[dropcap]S[/dropcap]itting in a dusty-red former brothel in downtown Santa Cruz a few weeks ago, Carmel Jud softly shatters my naive view of the world with a fact: sex trafficking of children happens in Santa Cruz County; and accessing it is as easy as typing a web page into a browser.
About two years ago, the founder of Rising International got a call about a local 13-year-old girl who’d been sold by her father. “I realized I was more connected to resources in India than on the Central Coast,” says Jud, who immediately began emailing other organizations and individuals who could help. Ultimately, her efforts resulted in the relaunch of a coalition begun years ago by two nuns in Santa Cruz that had lost its momentum. Today, the Coalition to End Human Trafficking in Santa Cruz and Monterey Counties is an active network of more than 40 Central Coast organizations, businesses, law enforcement and governmental agencies.
As the #MeToo movement gains traction, conditions may be prime for a social awakening around human trafficking—whose most basic definition is when a person is made to work under conditions of force, fraud or coercion. For minors, those elements do not need to be proven—they are assumed.

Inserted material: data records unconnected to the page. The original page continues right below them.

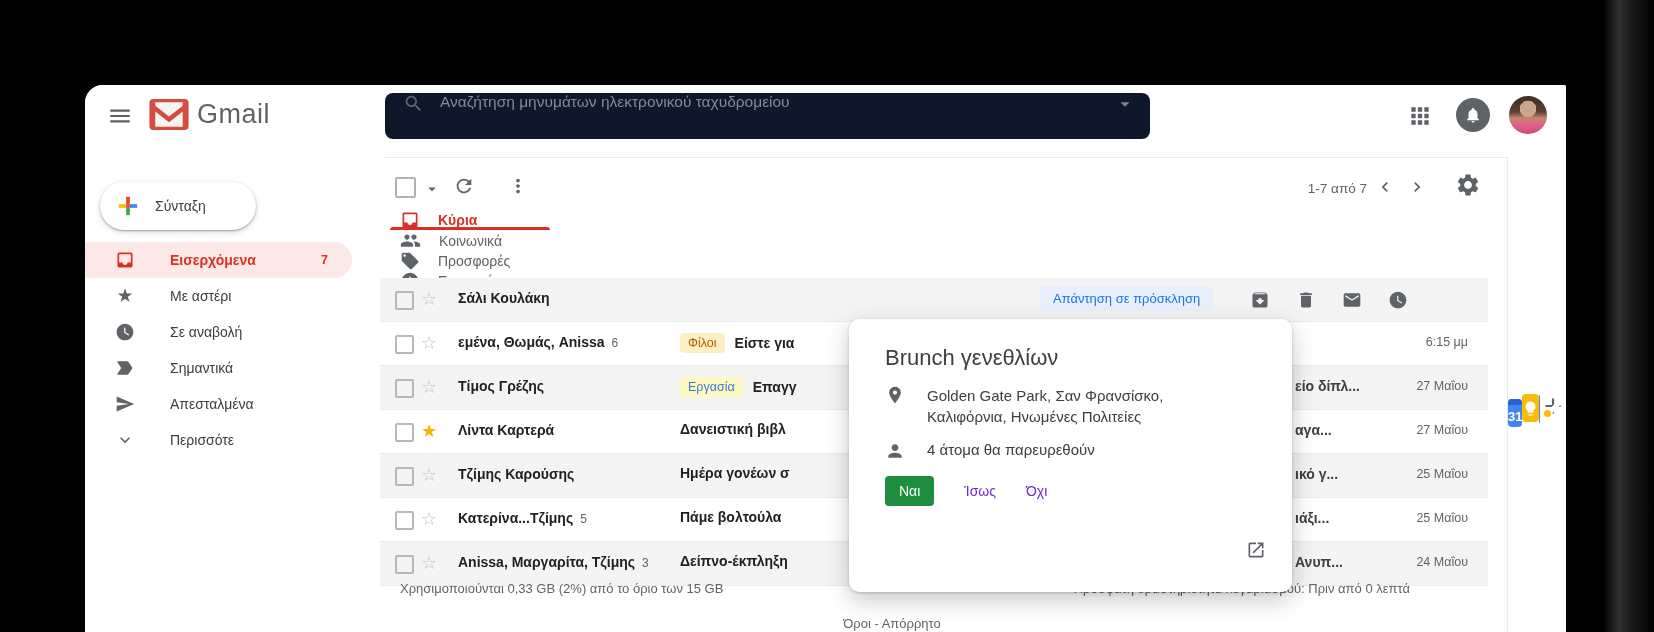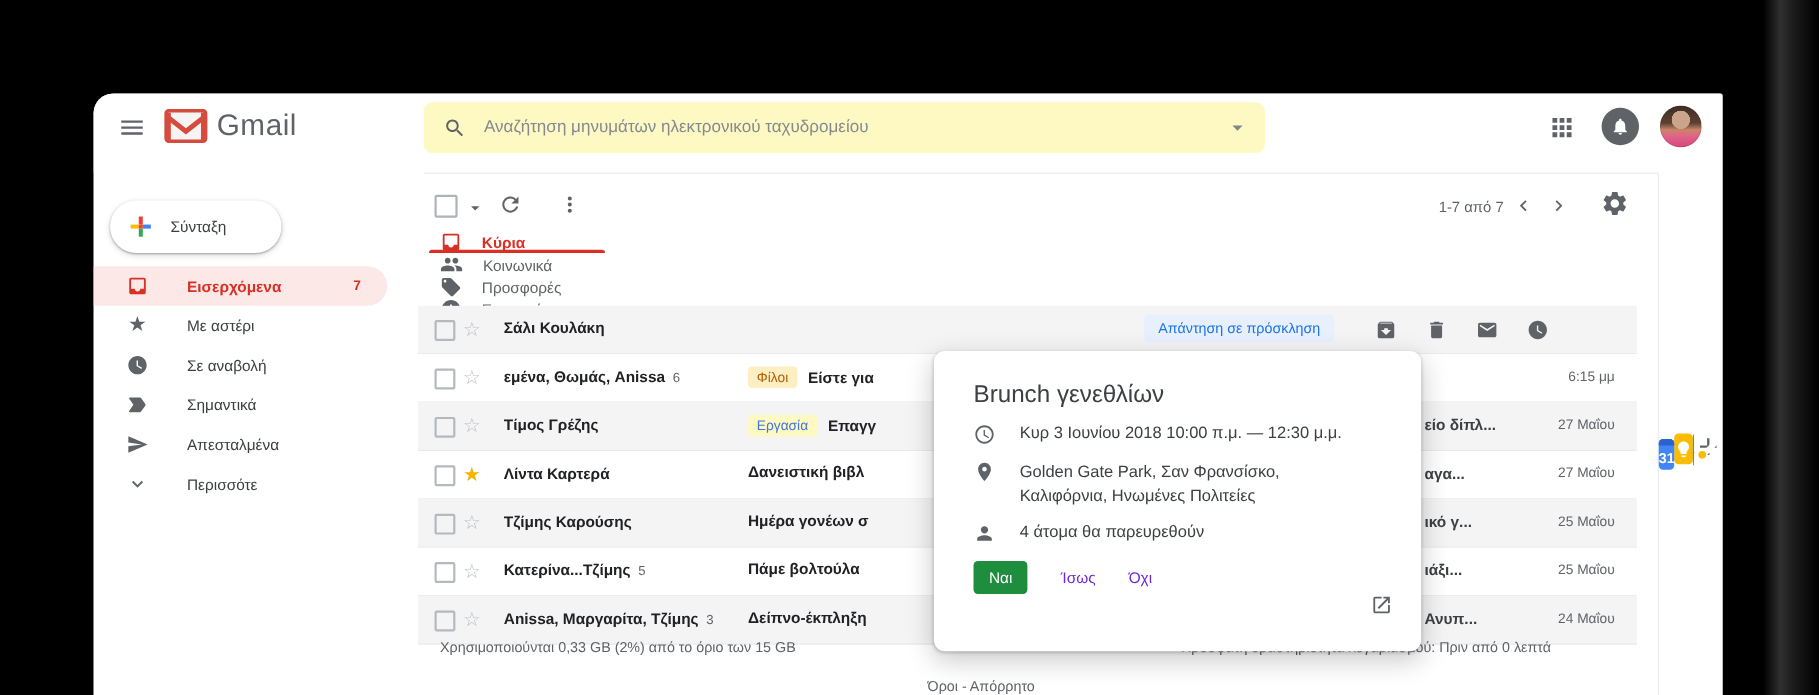--- a/index.html
+++ b/index.html
@@ -16,8 +16,8 @@
   .hamburger{position:absolute;left:22px;top:18px;width:26px;height:26px;cursor:pointer;}
   .logo{position:absolute;left:64px;top:14px;display:flex;align-items:center;gap:8px;}
   .logo-text{font-size:27px;color:#5f6368;letter-spacing:.5px;}
-  .searchbox{position:absolute;left:300px;top:8px;width:765px;height:46px;background:#fef9c3;
-    border-radius:8px;display:flex;align-items:center;}
+  .searchbox{position:absolute;left:300px;top:8px;width:765px;height:46px;background:#0f172a;
+    border-radius:8px;display:flex;align-items:flex-start;}
   .searchbox .mag{margin-left:18px;}
   .search-ph{margin-left:16px;font-size:15.5px;color:#848a90;flex:1;}
   .search-caret{margin-right:14px;}

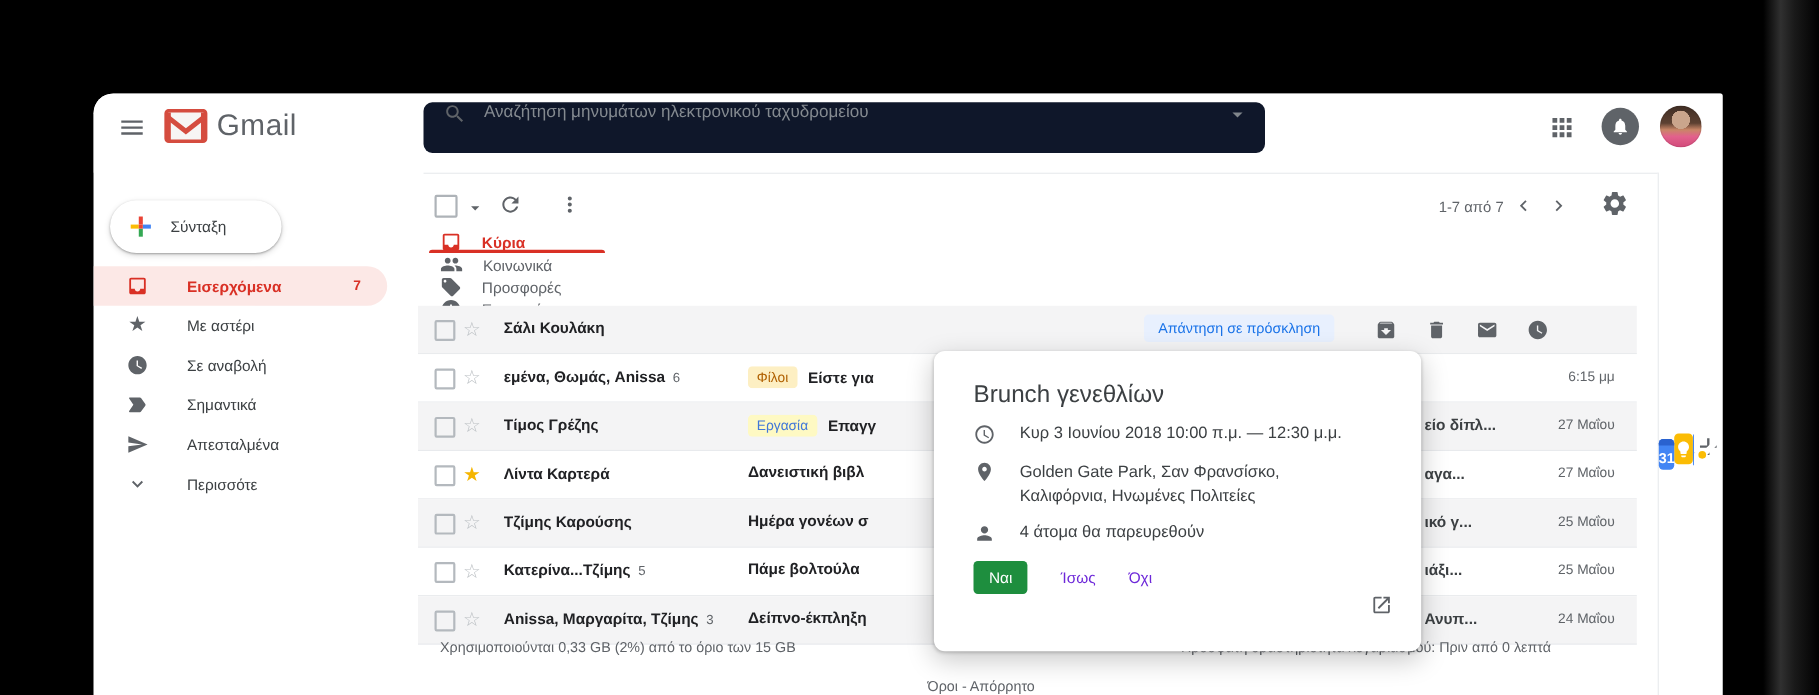--- a/index.html
+++ b/index.html
@@ -375,12 +375,6 @@
     <div class="ev-title">Brunch γενεθλίων</div>
     <div class="ev-row">
       <svg width="20" height="20" viewBox="0 0 24 24" class="ic">
-          <path d="M11.99 2C6.47 2 2 6.48 2 12s4.47 10 9.99 10C17.52 22 22 17.52 22 12S17.52 2 11.99 2zM12 20c-4.42 0-8-3.58-8-8s3.58-8 8-8 8 3.58 8 8-3.58 8-8 8zm.5-13H11v6l5.25 3.15.75-1.23-4.5-2.67z"></path>
-        </svg>
-      <span>Κυρ 3 Ιουνίου 2018 10:00 π.μ. — 12:30 μ.μ.</span>
-    </div>
-    <div class="ev-row">
-      <svg width="20" height="20" viewBox="0 0 24 24" class="ic">
           <path d="M12 2C8.13 2 5 5.13 5 9c0 5.25 7 13 7 13s7-7.75 7-13c0-3.87-3.13-7-7-7zm0 9.5c-1.38 0-2.5-1.12-2.5-2.5s1.12-2.5 2.5-2.5 2.5 1.12 2.5 2.5-1.12 2.5-2.5 2.5z"></path>
         </svg>
       <span class="ev-where-text">Golden Gate Park, Σαν Φρανσίσκο, Καλιφόρνια, Ηνωμένες Πολιτείες</span>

On Saturday, March 24, the coalition hosts a free conference entitled Human Trafficking Happens Here: Understanding Child Sexual Exploitation. The conference will include several survivors’ voices, which the coalition places at the center of its work, as well as a workshop for youth 12 and up that includes education around healthy relationships vs. red flags of potential exploitation—as traffickers, or “pimps,” span all demographics and levels of privilege, and often falsely present themselves initially as a boyfriend.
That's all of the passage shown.